## DATA UNDER STUDY
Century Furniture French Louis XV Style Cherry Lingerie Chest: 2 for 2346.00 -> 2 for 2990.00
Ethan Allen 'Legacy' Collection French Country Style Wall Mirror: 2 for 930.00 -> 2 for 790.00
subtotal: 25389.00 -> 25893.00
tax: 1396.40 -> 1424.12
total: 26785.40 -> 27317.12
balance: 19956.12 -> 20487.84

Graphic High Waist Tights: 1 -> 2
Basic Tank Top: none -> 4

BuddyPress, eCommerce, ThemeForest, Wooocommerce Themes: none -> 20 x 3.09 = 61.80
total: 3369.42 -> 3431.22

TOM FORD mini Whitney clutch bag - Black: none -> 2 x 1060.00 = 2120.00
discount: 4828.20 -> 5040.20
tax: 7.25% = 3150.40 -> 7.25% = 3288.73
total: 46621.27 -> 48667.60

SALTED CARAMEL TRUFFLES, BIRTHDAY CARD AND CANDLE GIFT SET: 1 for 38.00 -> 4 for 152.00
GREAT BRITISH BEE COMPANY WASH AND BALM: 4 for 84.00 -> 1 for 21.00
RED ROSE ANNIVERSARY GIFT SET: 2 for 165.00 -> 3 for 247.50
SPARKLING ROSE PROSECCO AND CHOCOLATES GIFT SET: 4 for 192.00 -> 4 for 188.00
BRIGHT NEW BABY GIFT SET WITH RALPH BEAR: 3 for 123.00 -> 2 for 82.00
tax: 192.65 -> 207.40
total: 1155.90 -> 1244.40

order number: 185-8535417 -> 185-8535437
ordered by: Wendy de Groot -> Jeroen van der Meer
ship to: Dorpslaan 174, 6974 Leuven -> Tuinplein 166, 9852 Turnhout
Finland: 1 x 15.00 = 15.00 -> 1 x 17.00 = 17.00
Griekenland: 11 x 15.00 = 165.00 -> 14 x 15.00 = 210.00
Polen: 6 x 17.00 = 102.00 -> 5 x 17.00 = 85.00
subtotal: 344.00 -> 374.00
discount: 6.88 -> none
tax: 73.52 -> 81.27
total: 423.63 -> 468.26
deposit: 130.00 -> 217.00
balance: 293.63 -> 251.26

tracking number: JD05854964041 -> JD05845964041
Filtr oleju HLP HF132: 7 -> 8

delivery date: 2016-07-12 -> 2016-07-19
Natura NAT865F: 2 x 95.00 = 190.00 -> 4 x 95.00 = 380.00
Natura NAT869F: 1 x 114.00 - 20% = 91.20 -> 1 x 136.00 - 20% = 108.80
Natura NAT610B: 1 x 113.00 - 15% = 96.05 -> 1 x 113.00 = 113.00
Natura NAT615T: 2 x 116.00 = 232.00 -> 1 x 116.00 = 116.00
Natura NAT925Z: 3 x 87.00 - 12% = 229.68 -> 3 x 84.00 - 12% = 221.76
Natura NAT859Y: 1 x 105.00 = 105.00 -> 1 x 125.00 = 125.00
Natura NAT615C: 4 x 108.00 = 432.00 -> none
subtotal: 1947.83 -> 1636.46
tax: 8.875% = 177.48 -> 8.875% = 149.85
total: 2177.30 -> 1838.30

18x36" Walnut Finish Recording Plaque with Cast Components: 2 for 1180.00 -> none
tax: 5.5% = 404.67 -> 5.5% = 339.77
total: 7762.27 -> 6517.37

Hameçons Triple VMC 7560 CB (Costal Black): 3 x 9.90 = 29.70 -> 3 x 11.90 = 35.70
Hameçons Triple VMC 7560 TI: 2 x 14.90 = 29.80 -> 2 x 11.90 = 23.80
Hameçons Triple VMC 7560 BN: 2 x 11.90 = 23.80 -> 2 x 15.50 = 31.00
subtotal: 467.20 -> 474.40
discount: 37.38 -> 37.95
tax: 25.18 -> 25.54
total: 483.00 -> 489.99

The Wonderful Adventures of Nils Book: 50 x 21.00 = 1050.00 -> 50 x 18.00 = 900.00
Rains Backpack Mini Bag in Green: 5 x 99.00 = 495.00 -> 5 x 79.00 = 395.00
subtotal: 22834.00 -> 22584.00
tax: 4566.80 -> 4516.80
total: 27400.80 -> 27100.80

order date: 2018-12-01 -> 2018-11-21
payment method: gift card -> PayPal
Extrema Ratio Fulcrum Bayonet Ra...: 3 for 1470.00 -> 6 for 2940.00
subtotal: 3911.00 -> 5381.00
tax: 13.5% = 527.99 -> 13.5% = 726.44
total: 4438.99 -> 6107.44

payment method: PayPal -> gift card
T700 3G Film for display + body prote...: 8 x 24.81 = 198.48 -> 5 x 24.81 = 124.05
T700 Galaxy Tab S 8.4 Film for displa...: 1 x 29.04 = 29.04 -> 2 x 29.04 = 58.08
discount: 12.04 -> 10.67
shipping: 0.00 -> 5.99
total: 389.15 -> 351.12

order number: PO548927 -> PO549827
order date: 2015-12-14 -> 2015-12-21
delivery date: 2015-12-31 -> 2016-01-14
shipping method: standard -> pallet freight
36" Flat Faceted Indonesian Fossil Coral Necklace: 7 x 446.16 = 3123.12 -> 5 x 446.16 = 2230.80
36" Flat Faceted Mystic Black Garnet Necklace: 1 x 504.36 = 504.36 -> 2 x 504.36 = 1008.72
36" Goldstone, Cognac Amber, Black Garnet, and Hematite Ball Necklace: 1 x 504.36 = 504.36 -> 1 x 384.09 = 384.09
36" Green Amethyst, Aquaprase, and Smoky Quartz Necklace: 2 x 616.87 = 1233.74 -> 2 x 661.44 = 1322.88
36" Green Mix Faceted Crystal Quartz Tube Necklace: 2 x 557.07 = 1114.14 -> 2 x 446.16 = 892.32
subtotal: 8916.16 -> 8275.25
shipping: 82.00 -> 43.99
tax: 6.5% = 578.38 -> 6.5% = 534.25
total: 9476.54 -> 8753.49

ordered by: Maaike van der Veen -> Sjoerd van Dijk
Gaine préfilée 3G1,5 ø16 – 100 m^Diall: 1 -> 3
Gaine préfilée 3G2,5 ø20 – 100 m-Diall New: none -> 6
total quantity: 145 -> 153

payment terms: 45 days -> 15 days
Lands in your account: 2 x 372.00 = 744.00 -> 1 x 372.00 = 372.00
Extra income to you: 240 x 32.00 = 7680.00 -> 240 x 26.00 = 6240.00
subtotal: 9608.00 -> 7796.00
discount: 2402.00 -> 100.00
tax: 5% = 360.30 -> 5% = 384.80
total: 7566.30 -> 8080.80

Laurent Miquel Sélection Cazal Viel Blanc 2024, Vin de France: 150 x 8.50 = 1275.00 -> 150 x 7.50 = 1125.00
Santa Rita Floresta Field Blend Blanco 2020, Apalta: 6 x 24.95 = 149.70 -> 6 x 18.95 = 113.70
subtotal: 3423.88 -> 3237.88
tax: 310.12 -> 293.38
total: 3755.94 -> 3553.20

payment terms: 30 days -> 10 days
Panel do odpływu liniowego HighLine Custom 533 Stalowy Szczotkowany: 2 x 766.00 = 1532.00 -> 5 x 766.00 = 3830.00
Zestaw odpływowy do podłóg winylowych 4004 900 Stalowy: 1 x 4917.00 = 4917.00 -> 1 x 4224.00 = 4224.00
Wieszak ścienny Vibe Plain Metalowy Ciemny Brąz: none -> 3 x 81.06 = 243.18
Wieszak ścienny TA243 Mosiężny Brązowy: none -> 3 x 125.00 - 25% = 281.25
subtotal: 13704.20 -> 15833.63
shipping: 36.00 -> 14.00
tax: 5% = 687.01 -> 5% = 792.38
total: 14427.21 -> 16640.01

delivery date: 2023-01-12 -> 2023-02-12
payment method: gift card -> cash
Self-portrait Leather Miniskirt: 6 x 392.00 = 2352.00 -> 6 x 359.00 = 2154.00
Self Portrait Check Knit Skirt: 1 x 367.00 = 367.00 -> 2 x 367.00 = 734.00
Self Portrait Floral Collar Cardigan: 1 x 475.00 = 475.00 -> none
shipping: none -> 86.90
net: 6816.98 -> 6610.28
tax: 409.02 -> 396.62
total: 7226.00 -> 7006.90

## TASK REQUIREMENTS
Beginning with the line containing "subtotal: 25389.00 -> 25893.00" and ending with the line containing "Natura NAT925Z: 3", extract those lines exactly from the listing above, and only those.

## EXERCISE SOLUTION
subtotal: 25389.00 -> 25893.00
tax: 1396.40 -> 1424.12
total: 26785.40 -> 27317.12
balance: 19956.12 -> 20487.84

Graphic High Waist Tights: 1 -> 2
Basic Tank Top: none -> 4

BuddyPress, eCommerce, ThemeForest, Wooocommerce Themes: none -> 20 x 3.09 = 61.80
total: 3369.42 -> 3431.22

TOM FORD mini Whitney clutch bag - Black: none -> 2 x 1060.00 = 2120.00
discount: 4828.20 -> 5040.20
tax: 7.25% = 3150.40 -> 7.25% = 3288.73
total: 46621.27 -> 48667.60

SALTED CARAMEL TRUFFLES, BIRTHDAY CARD AND CANDLE GIFT SET: 1 for 38.00 -> 4 for 152.00
GREAT BRITISH BEE COMPANY WASH AND BALM: 4 for 84.00 -> 1 for 21.00
RED ROSE ANNIVERSARY GIFT SET: 2 for 165.00 -> 3 for 247.50
SPARKLING ROSE PROSECCO AND CHOCOLATES GIFT SET: 4 for 192.00 -> 4 for 188.00
BRIGHT NEW BABY GIFT SET WITH RALPH BEAR: 3 for 123.00 -> 2 for 82.00
tax: 192.65 -> 207.40
total: 1155.90 -> 1244.40

order number: 185-8535417 -> 185-8535437
ordered by: Wendy de Groot -> Jeroen van der Meer
ship to: Dorpslaan 174, 6974 Leuven -> Tuinplein 166, 9852 Turnhout
Finland: 1 x 15.00 = 15.00 -> 1 x 17.00 = 17.00
Griekenland: 11 x 15.00 = 165.00 -> 14 x 15.00 = 210.00
Polen: 6 x 17.00 = 102.00 -> 5 x 17.00 = 85.00
subtotal: 344.00 -> 374.00
discount: 6.88 -> none
tax: 73.52 -> 81.27
total: 423.63 -> 468.26
deposit: 130.00 -> 217.00
balance: 293.63 -> 251.26

tracking number: JD05854964041 -> JD05845964041
Filtr oleju HLP HF132: 7 -> 8

delivery date: 2016-07-12 -> 2016-07-19
Natura NAT865F: 2 x 95.00 = 190.00 -> 4 x 95.00 = 380.00
Natura NAT869F: 1 x 114.00 - 20% = 91.20 -> 1 x 136.00 - 20% = 108.80
Natura NAT610B: 1 x 113.00 - 15% = 96.05 -> 1 x 113.00 = 113.00
Natura NAT615T: 2 x 116.00 = 232.00 -> 1 x 116.00 = 116.00
Natura NAT925Z: 3 x 87.00 - 12% = 229.68 -> 3 x 84.00 - 12% = 221.76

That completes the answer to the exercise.